Supplied material START

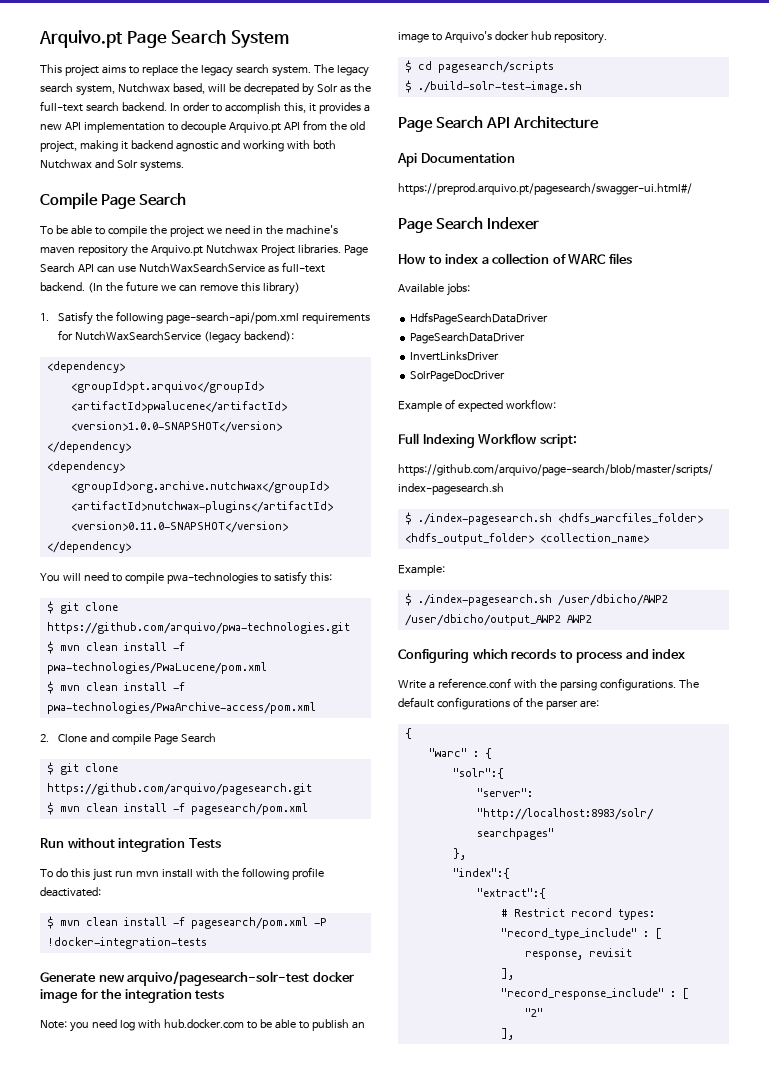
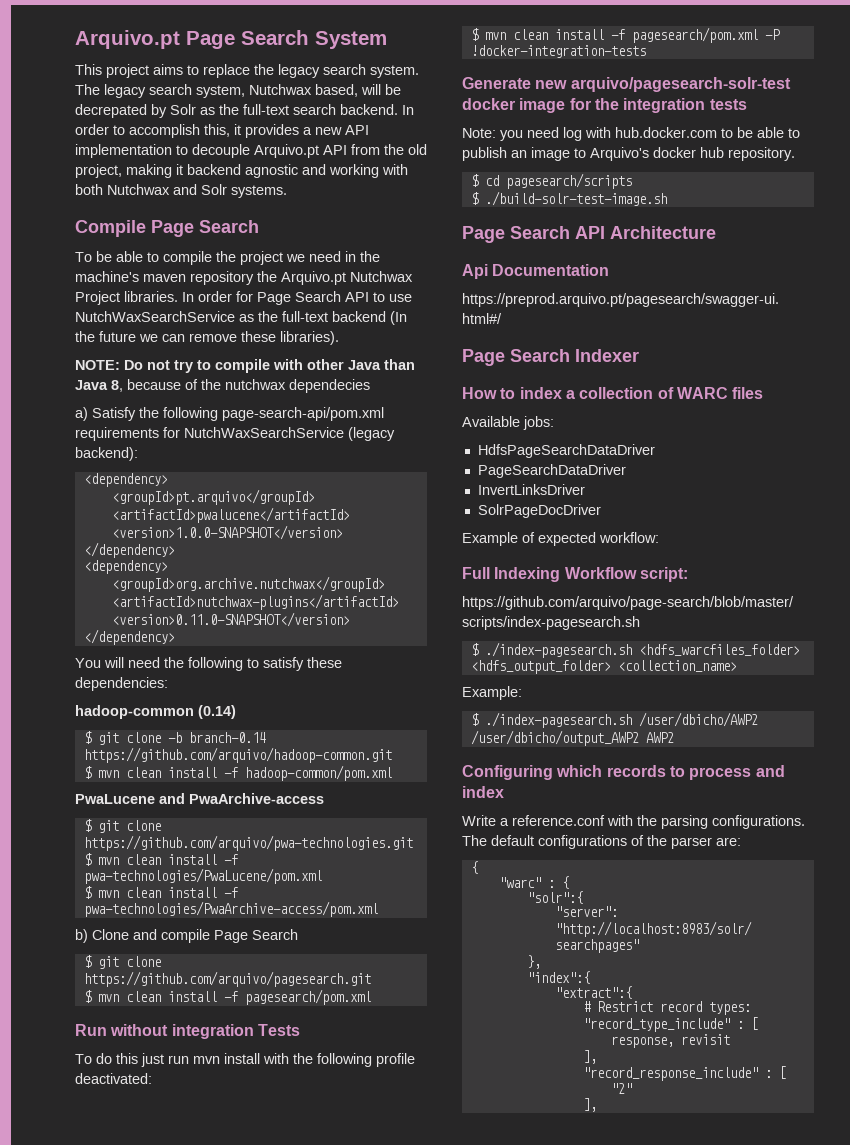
[343,245,368,256] [40,263,115,273] Page Search API can -> [182,291,385,305] In order for Page Search API to
[281,262,325,273] [40,282,85,292] full-text backend. -> [258,311,386,322] the full-text backend
[240,282,300,295] [40,313,49,321] this library) // 1. -> [241,331,339,345] [75,359,415,373] [75,379,370,393] [75,407,88,421] these libraries). // NOTE: Do not try to compile with other Java than Java 8, because of the nutchwax dependecies // a)
[111,571,332,585] to compile pwa-technologies to satisfy this: -> [164,657,342,671] [75,677,168,691] [75,705,236,719] [83,731,266,745] [83,747,392,763] [83,765,392,781] [75,793,324,804] the following to satisfy these dependencies: // hadoop-common (0.14) // $ git clone -b branch-0.14 https://github.com/arquivo/hadoop-common.git // $ mvn clean install -f hadoop-common/pom.xml // PwaLucene and PwaArchive-access
[40,734,49,742] 2. -> [75,929,88,943] b)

Supplied material END

Exercise prompt> Your answer must consist only of the lines from the one with "[240,282,300,295] [40,313,49,321] this" through the final line of the entries, each retyped exactly.

Answer box>
[240,282,300,295] [40,313,49,321] this library) // 1. -> [241,331,339,345] [75,359,415,373] [75,379,370,393] [75,407,88,421] these libraries). // NOTE: Do not try to compile with other Java than Java 8, because of the nutchwax dependecies // a)
[111,571,332,585] to compile pwa-technologies to satisfy this: -> [164,657,342,671] [75,677,168,691] [75,705,236,719] [83,731,266,745] [83,747,392,763] [83,765,392,781] [75,793,324,804] the following to satisfy these dependencies: // hadoop-common (0.14) // $ git clone -b branch-0.14 https://github.com/arquivo/hadoop-common.git // $ mvn clean install -f hadoop-common/pom.xml // PwaLucene and PwaArchive-access
[40,734,49,742] 2. -> [75,929,88,943] b)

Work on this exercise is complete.